State laws abolished “the open range” in 1867 and provided payment to settlers who enclosed their pastures. Still, cattle ranchers wanted their stock to roam. Timber was sparse, so they erected their own fences, utilizing similar stones many had used to build their houses and outbuildings. Fence stones were hoed from bedrock and laid mortar-less into durable, two-sided walls. Miles of these fences tell the tale in swaths of rolling prairie; much of it ended up either crumbled from the elements, discarded, or in the back of Felten’s truck.

“Fencepost stones didn’t rot like wood, and the prairie fires couldn’t do anything to them,” says Felten. “Gosh, there were approximately 40,000 miles of these stone fenceposts at its peak in central Kansas. Forever Kansas built fenceposts to keep the buffalo out and the cattle in, and it only took about one layer of stone to make a post.

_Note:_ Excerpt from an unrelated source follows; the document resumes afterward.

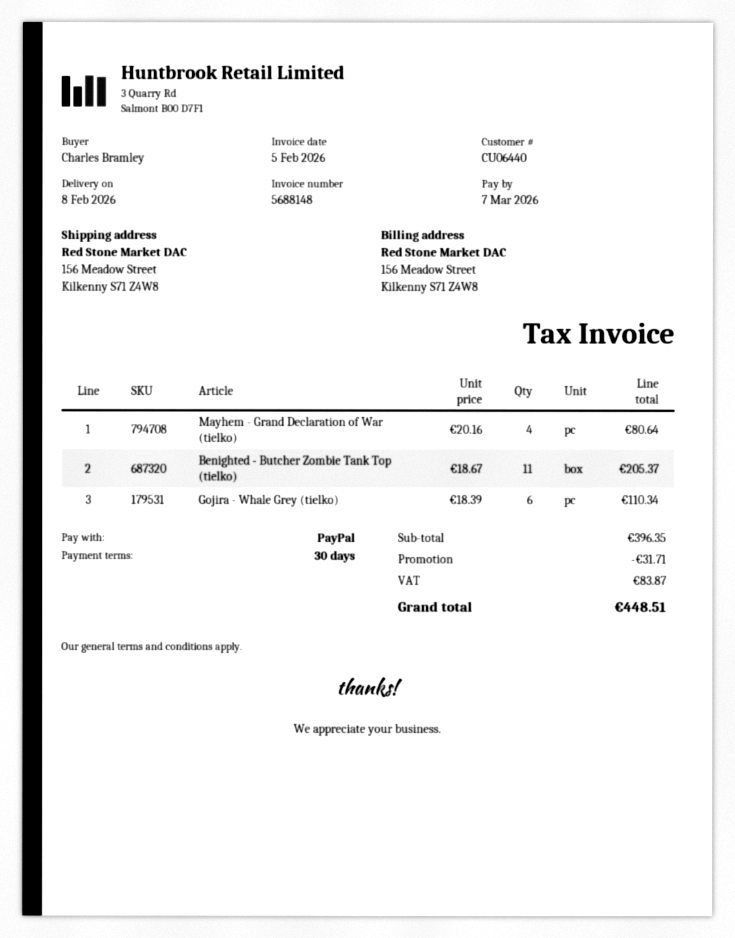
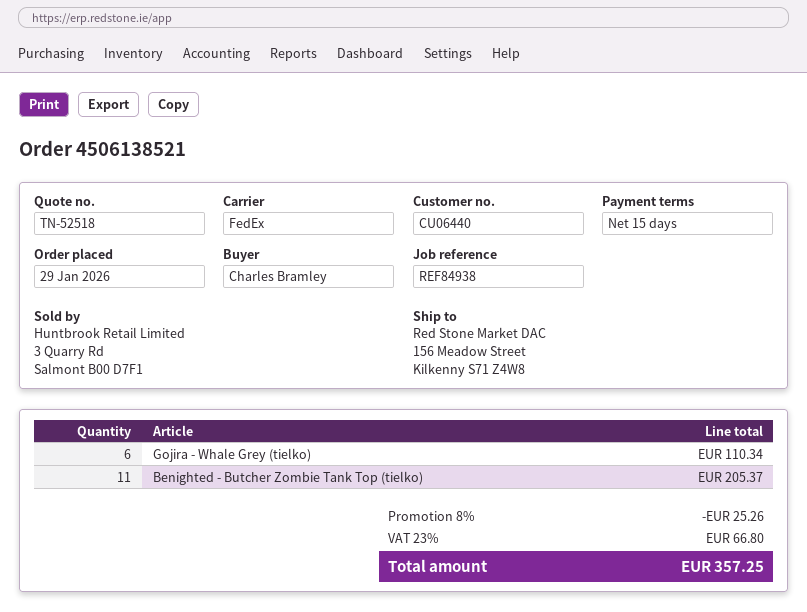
payment terms: 30 days -> 15 days
Mayhem - Grand Declaration of War (tielko): 4 for 80.64 -> none
discount: 31.71 -> 25.26
tax: 83.87 -> 66.80
total: 448.51 -> 357.25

“There have to be about 10,000 of them fenceposts around the state not being used. You can get most of your limestone for free. Plus, I get to a lot of places where they’re going to build or tear them down, and I look for extra stone there. There’s some stuff down here (in his garage and studio) that comes as leftovers from the visitor center in town—a white, hard stone.”

The Lawman

Dozens of Felten’s works dot the landscape in Hays, the largest city in northwest Kansas, population 20,000, including the Pteranodon, greeting travelers on the northeast edge of the city. The extinct flying reptile Pteranodon overlooks the ramp of eastbound Interstate 70.

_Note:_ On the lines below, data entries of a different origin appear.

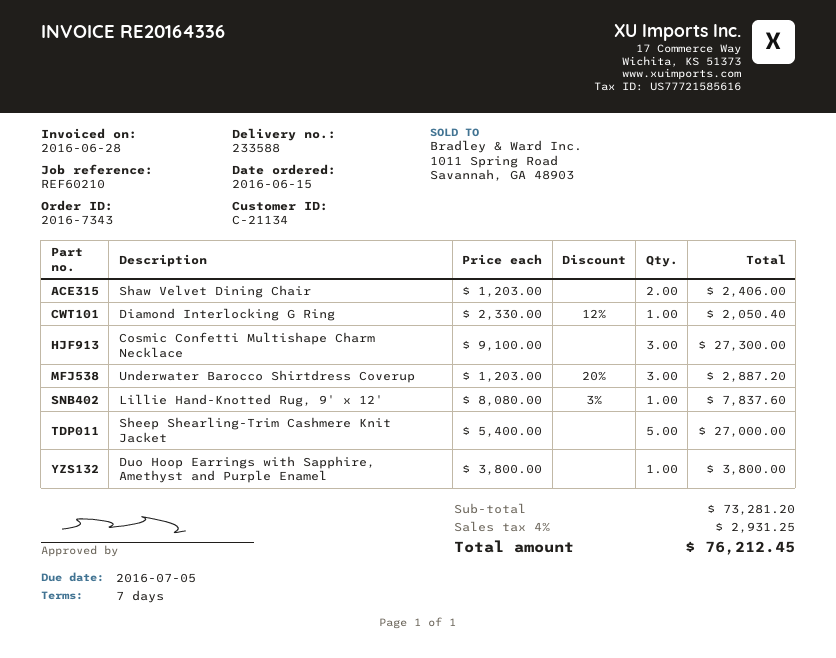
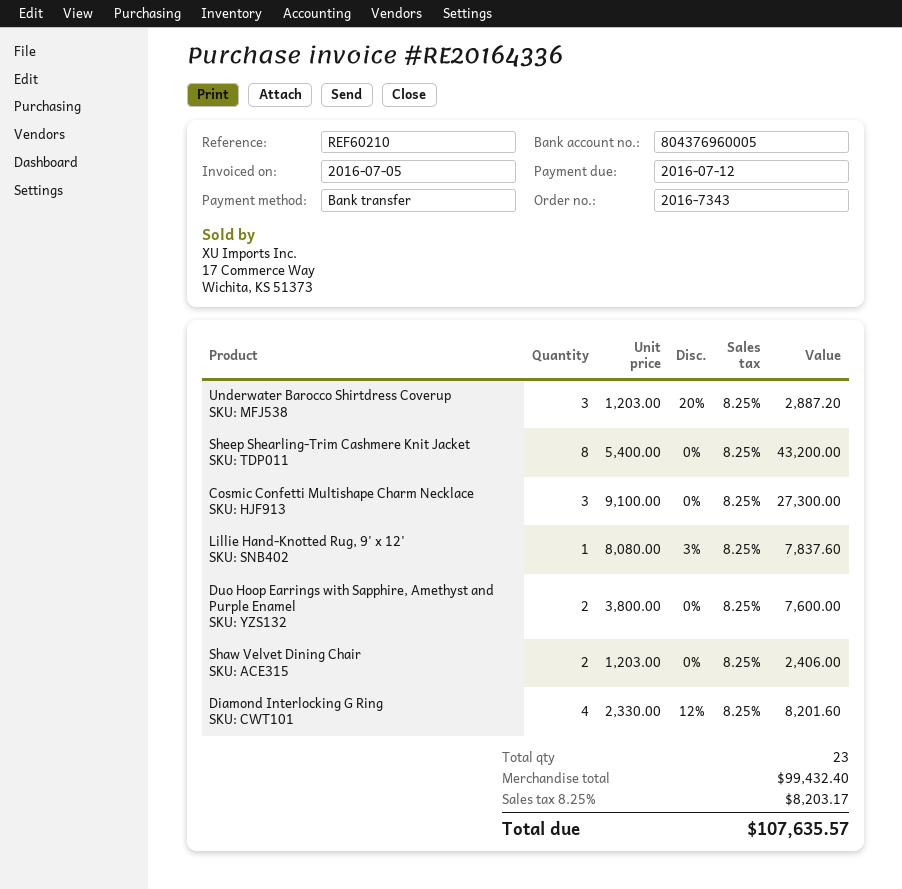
invoice date: 2016-06-28 -> 2016-07-05
due date: 2016-07-05 -> 2016-07-12
Diamond Interlocking G Ring: 1 x 2330.00 - 12% = 2050.40 -> 4 x 2330.00 - 12% = 8201.60
Sheep Shearling-Trim Cashmere Knit Jacket: 5 x 5400.00 = 27000.00 -> 8 x 5400.00 = 43200.00
Duo Hoop Earrings with Sapphire, Amethyst and Purple Enamel: 1 x 3800.00 = 3800.00 -> 2 x 3800.00 = 7600.00
subtotal: 73281.20 -> 99432.40
tax: 4% = 2931.25 -> 8.25% = 8203.17
total: 76212.45 -> 107635.57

He works on limestone sculptures in the old Felten Truck Line garage or on the lawn outdoors, in front of the Stone Gallery. Most mornings, Felten can be found sitting at the tailgate of his red 1965 International pickup truck, with some kind of gizmo in hand, long white beard, talkative, sly, an octogenarian of brains and guts. In between tapping and forming, there’s a touching story about identity, and what it means to make a name for yourself.

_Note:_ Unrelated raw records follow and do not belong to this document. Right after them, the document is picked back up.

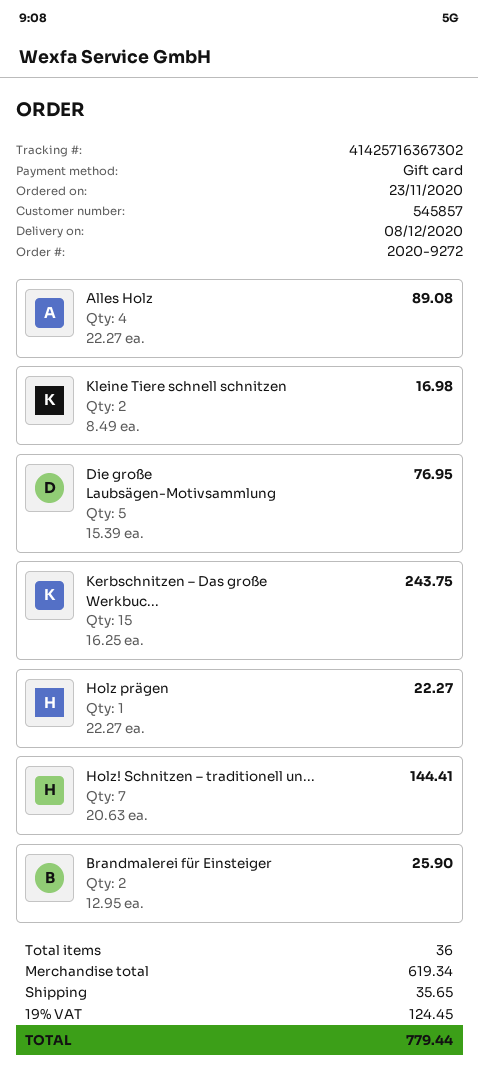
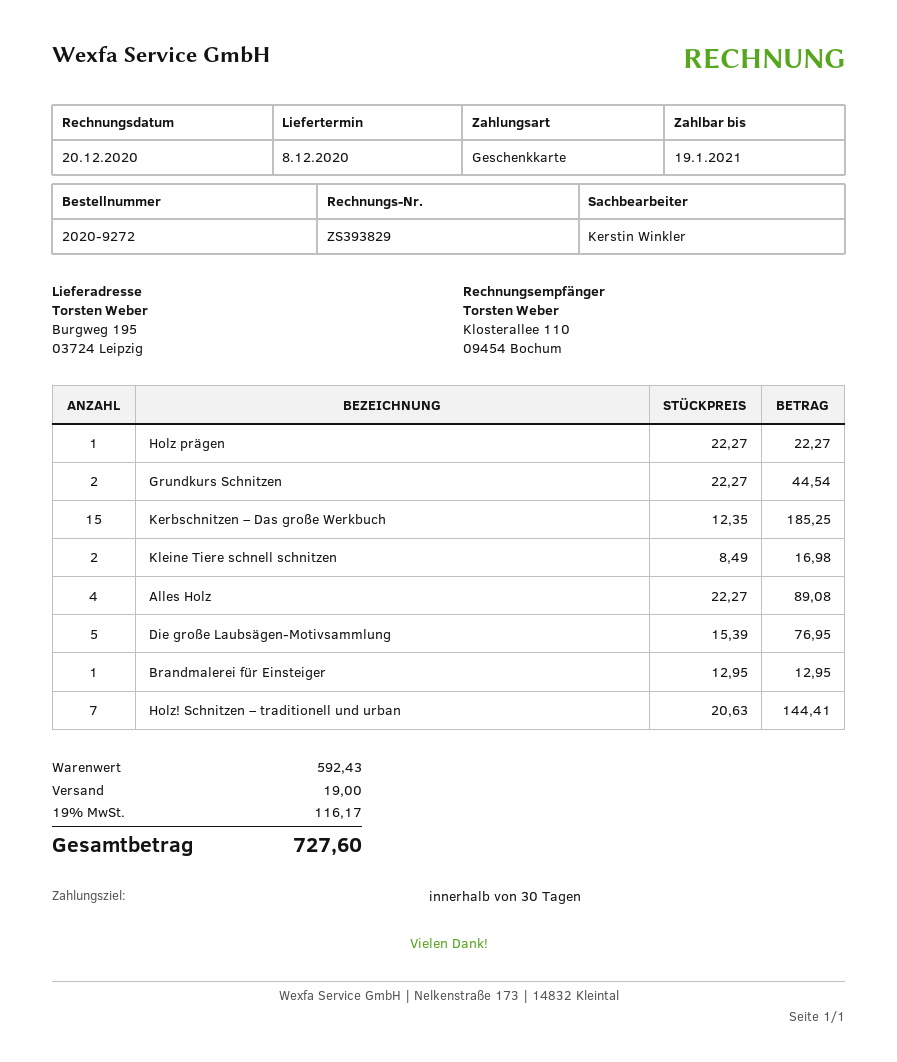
Kerbschnitzen – Das große Werkbuc...: 15 x 16.25 = 243.75 -> 15 x 12.35 = 185.25
Brandmalerei für Einsteiger: 2 x 12.95 = 25.90 -> 1 x 12.95 = 12.95
Grundkurs Schnitzen: none -> 2 x 22.27 = 44.54
subtotal: 619.34 -> 592.43
shipping: 35.65 -> 19.00
tax: 19% = 124.45 -> 19% = 116.17
total: 779.44 -> 727.60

Pete Felten Jr. was born in Hays, Kansas, in 1933. His father believed that young Pete might someday take over the family business. Instead, Pete enrolled in courses at Fort Hays Kansas State College and then joined the U.S. Navy. He served in the U.S. Navy from 1952 to 1956 and during this time, he says, “I was exposed to art museums on the east and west coasts and Hawaii.”  Pete attended an art league school in New York, and then returned to his hometown to take additional classes at the local college.

In 1957, he formed a friendship with a limestone carver named John Berland. Felten grabbed a slab of rock and started experimenting. While Berland was attracted to the act of carving, Felten found his interest gravitate toward the limestone’s unique characteristics, its regional differences in hardness, color, and texture. He says that he “learned to appreciate the fossil record revealed” as he worked with the mineral.

One of things that Felten still enjoys about carving is that it invites him to wonder about things and leaves him free to inquire. He doesn’t see his art as some kind of phenomenon that requires distinct explaining. He has no impulse to proselytize.

“I can teach you all I know about limestone in a single morning,” smiles Felten. “There isn’t a thing to it that you couldn’t do. But if you were an apprentice, I’d tell you that it’s the physical part that stops the ambitious person. People use high-powered tools for carving things like granite. But with limestone, you do it the old way, like the way they did in Egypt. There was no steel in Egypt. Cut. Cut. Cut. Then you cut some more.”

The breadth and virtuosity of his work, as well as his reputation of being an approachable old-timer who enjoys making small talk, are subjects of legend in Kansas.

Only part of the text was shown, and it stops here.